Sentencing under section 28 of the Criminal Justice and Courts Act (CJCA) 2015
- The average custodial sentence received by offenders sentenced under section 28 of the Criminal Justice and Courts Act 2015 was 7.9 months in the year ending June 2020.
- Since the year ending June 2017 (the first full year after the legislation came into force) the average custodial sentence length has increased from 7.2 to 7.9 months for adults and 6.1 to 7.6 months for 16 and 17 year olds.
[Full publication available here]
New sentencing guidelines for firearms offences comes into force on 1 January 2021
Eight new guidelines for sentencing offenders convicted of firearms offences have been published by the Sentencing Council and will come into force on 1 January 2021.

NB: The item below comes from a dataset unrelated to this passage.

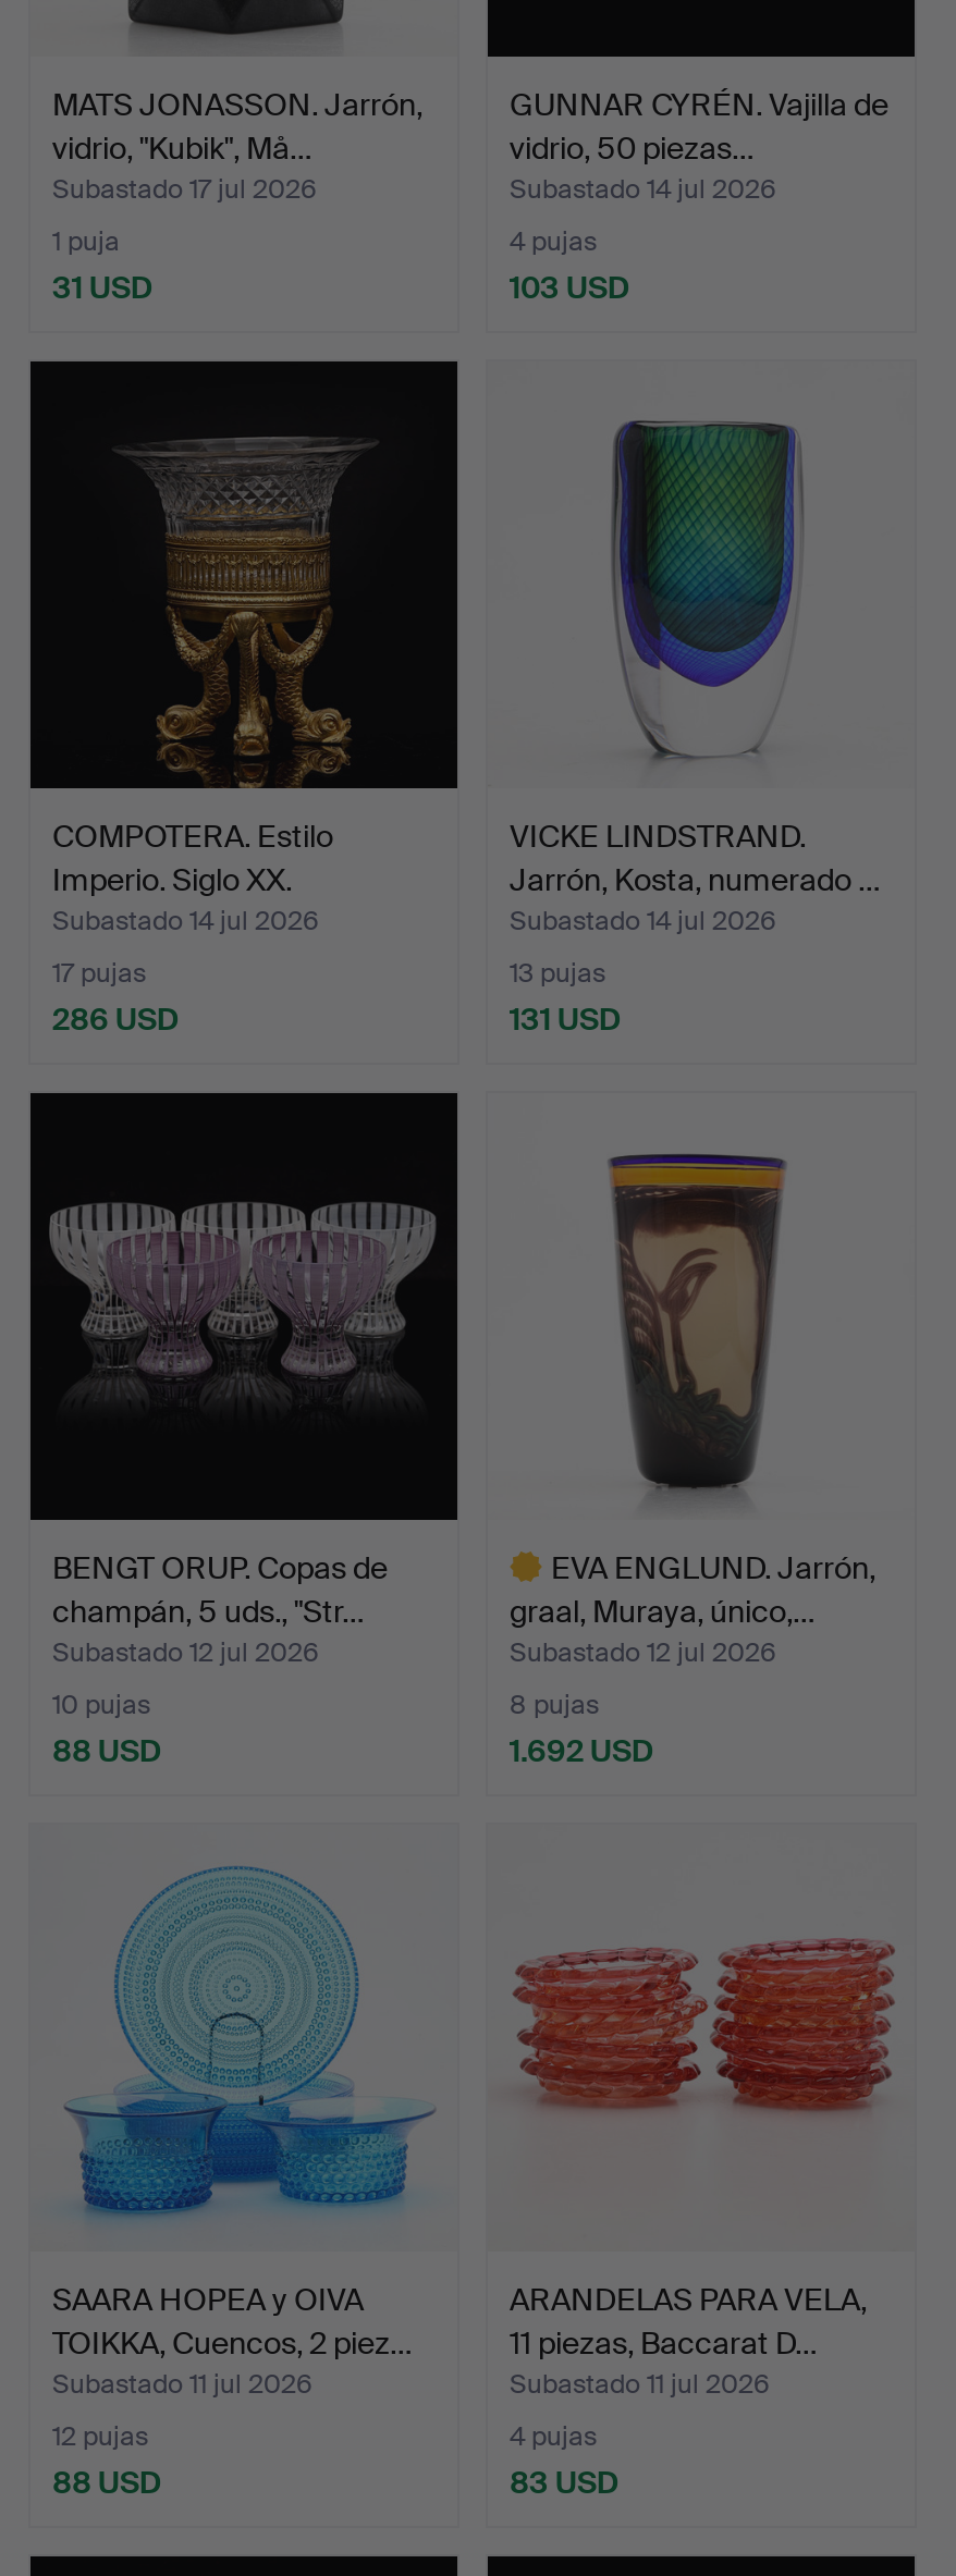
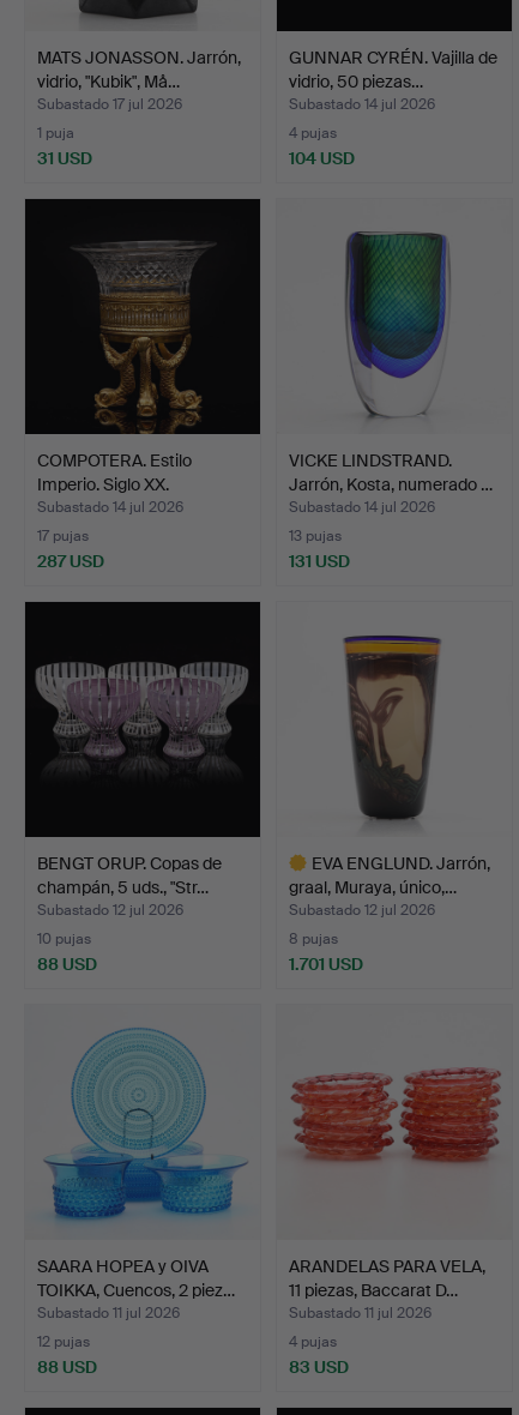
[510,267,629,306] 103 USD -> [289,147,355,169] 104 USD
[52,999,179,1038] 286 USD -> [37,550,104,572] 287 USD
[510,1731,653,1770] 1.692 USD -> [289,953,363,975] 1.701 USD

The eight new guidelines cover offences under the Firearms Act 1968:
- Possession, purchase or acquisition of a prohibited weapon or ammunition
- Possession, purchase or acquisition of a firearm/ammunition/shotgun without a certificate
- Possession of a firearm or ammunition by person with previous convictions prohibited from possessing a firearm or ammunition
- Carrying a firearm in a public place
- Possession of firearm with intent to endanger life
- Possession of firearm or imitation firearm with intent to cause fear of violence
- Use of firearm or imitation firearm to resist arrest/possession of firearm or imitation firearm while committing a Schedule 1 offence/carrying firearm or imitation firearm with criminal intent
- Manufacture/sell or transfer/possess for sale or transfer/purchase or acquire for sale or transfer prohibited weapon or ammunition
These guidelines also draw sentencers’ attention to evidence of sentencing disparities for some firearms offences based on ethnicity.
[Full press release here]
The Sentencing Code comes into force
The Sentencing Code comes into effect on 1 December 2020 in England and Wales, consolidating existing sentencing procedure law into a single Act.